Normally Sperling earns most of JMR's income from custom work, what he called "on-farm slaughter" ordered by specific livestock producers. "Cattle, pork, bison," he used as examples.

The retail side of his business usually makes up just a small portion.

But retail surges in May and June were "a shot in the arm," he said, recalling the fall period into December was somewhat busier than normal, too.

But he predicts the short-term jump, retail-wise, won't last long after the pandemic is over.

As the province's COVID-19 infections slowly decline (excluding Regina), he's starting to see people in the Davidson area opting again for Saskatoon shopping.

Lumsden is just 20 minutes north of Regina and to the city's north-end Superstore. Yet Lumsden Supermarket owner Angelique Haysom said she too has been consistently busy over the last 12 months, since the pandemic started in mid-March last year.

"Our customers are becoming more loyal. Instead of doing shopping trips in the city, now they're becoming regular (shoppers) here," she said.

Haysom has owned the grocery store for the last 13 years.

"People used to come and buy their supper everyday and then on the weekends come and buy their supplies.

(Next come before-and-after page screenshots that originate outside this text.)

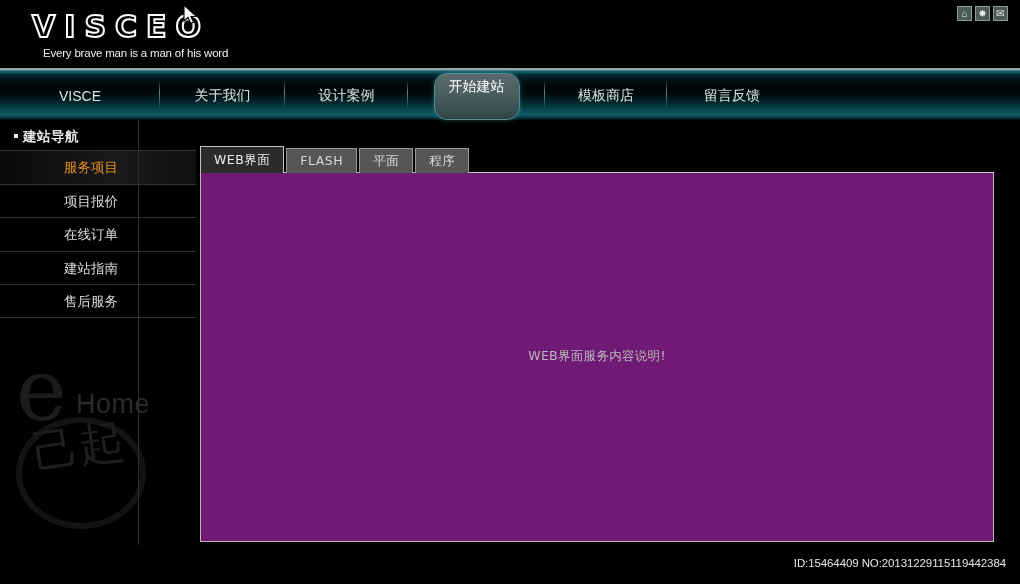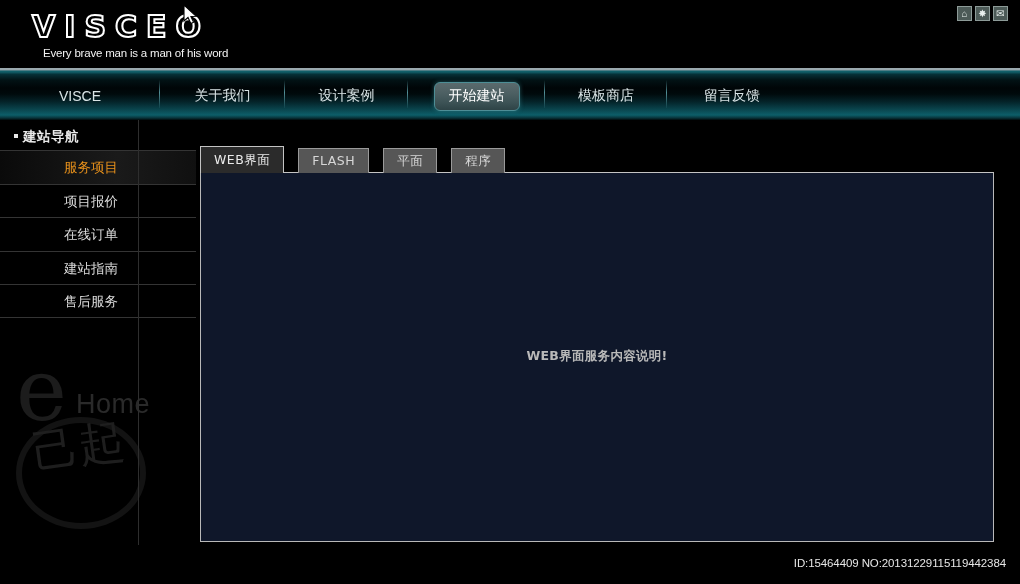--- a/index.html
+++ b/index.html
@@ -135,9 +135,9 @@
 
   .nav-item.active .nav-label {
     display: inline-block;
-    padding: 4px 14px 5px 14px;
+    padding: 4px 14px 23px 14px;
     border: 1px solid #4d8e96;
-    border-radius: 6px;
+    border-radius: 13px;
     background: linear-gradient(to bottom, #58696c 0%, #50six 0%, #4d6164 35%, #3a5154 65%, #2c4346 100%);
     background: linear-gradient(to bottom, #5a6a6d 0%, #4c5f62 40%, #3b5154 75%, #2e4346 100%);
     color: #ffffff;

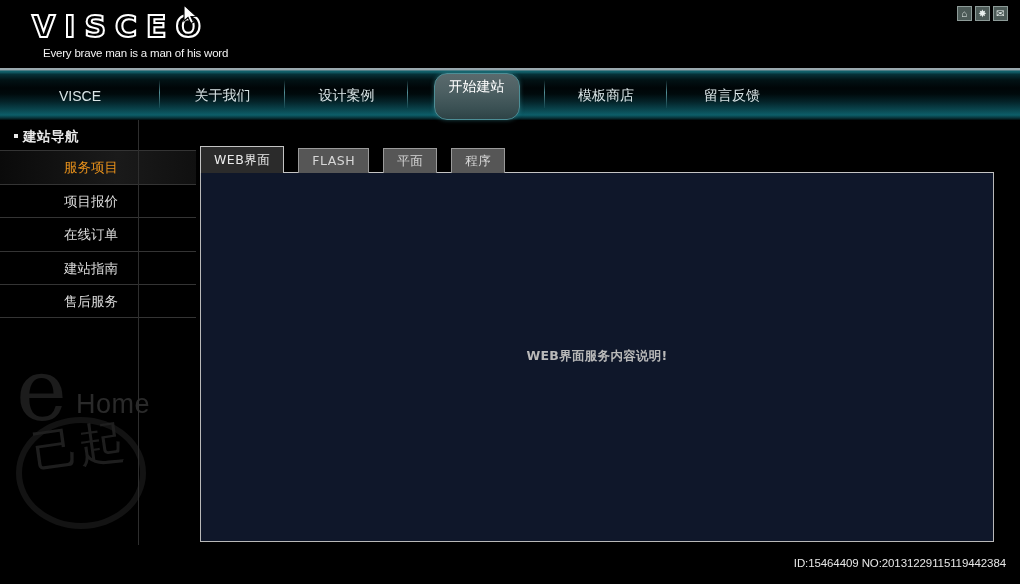--- a/index.html
+++ b/index.html
@@ -280,7 +280,7 @@
     height: 25px;
     line-height: 23px;
     padding: 0 13px;
-    margin-right: 14px;
+    margin-right: 2px;
     font-size: 12.5px;
     font-family: "DejaVu Sans", sans-serif;
     background: #565656;

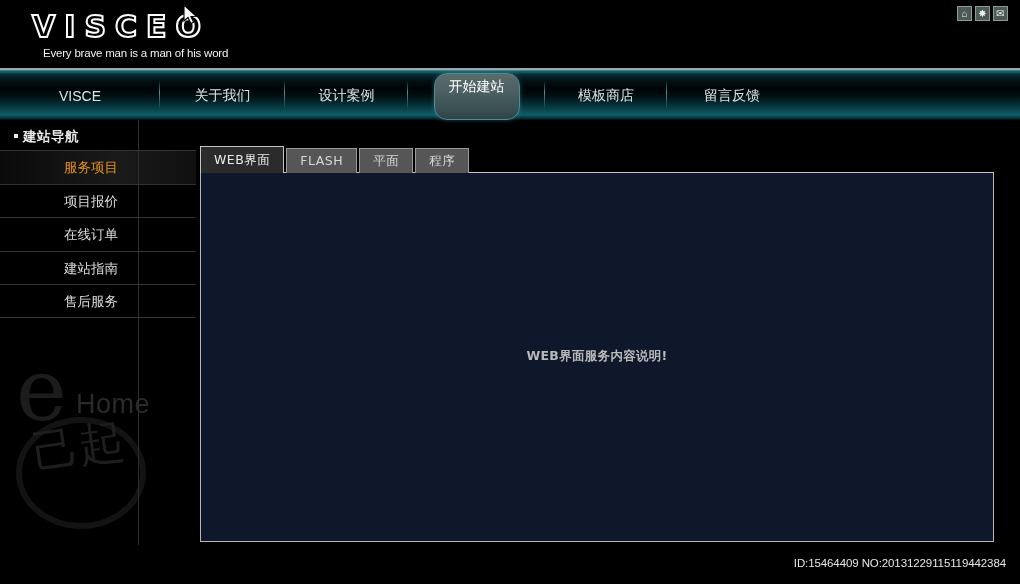--- a/index.html
+++ b/index.html
@@ -305,10 +305,9 @@
     top: 52px;
     width: 794px;
     height: 370px;
-    background: #0f172a;
+    background: #701a75;
     border: 1px solid #b9b9b9;
     border-top: 1px solid #c4c4c4;
-    font-weight: bold;
   }
 
   #content-text {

Now what they're doing is reducing the amount of visits and they come get a large amount of supplies (in one trip)."

Despite the expanded customer base, she said it didn't cause a sudden windfall of profits.

Among grocers, "every time there's an increase in sales, you have to increase everything else proportionally," like staff levels and shifting.

"It's all about that profit margin that you're looking for in order to say in business," Haysom said.

She lamented and acknowledged COVID has hit the restaurant industry hard, explaining it's probably one factor in increased local demand for groceries.

Further west in Maple Creek, just south of the Trans-Canada highway and 30 minutes from the Alberta border, the local Co-op food store is busier than usual.

Manager Sherry Sustrate said people who "normally head for the Hat (Medicine Hat) are actually staying down here." The Alberta city has several big-name grocers and retailers.

She noticed over the last 12 months her store saw several new customers who weren't necessarily from the area; she learned they were staying at nearby Cypress Hills Inter-Provincial Park longer than normal, while using the Co-op for their regular supplies.

"I think the smaller towns are busier than the bigger centres, because of the (COVID-19) cases, right?" she said.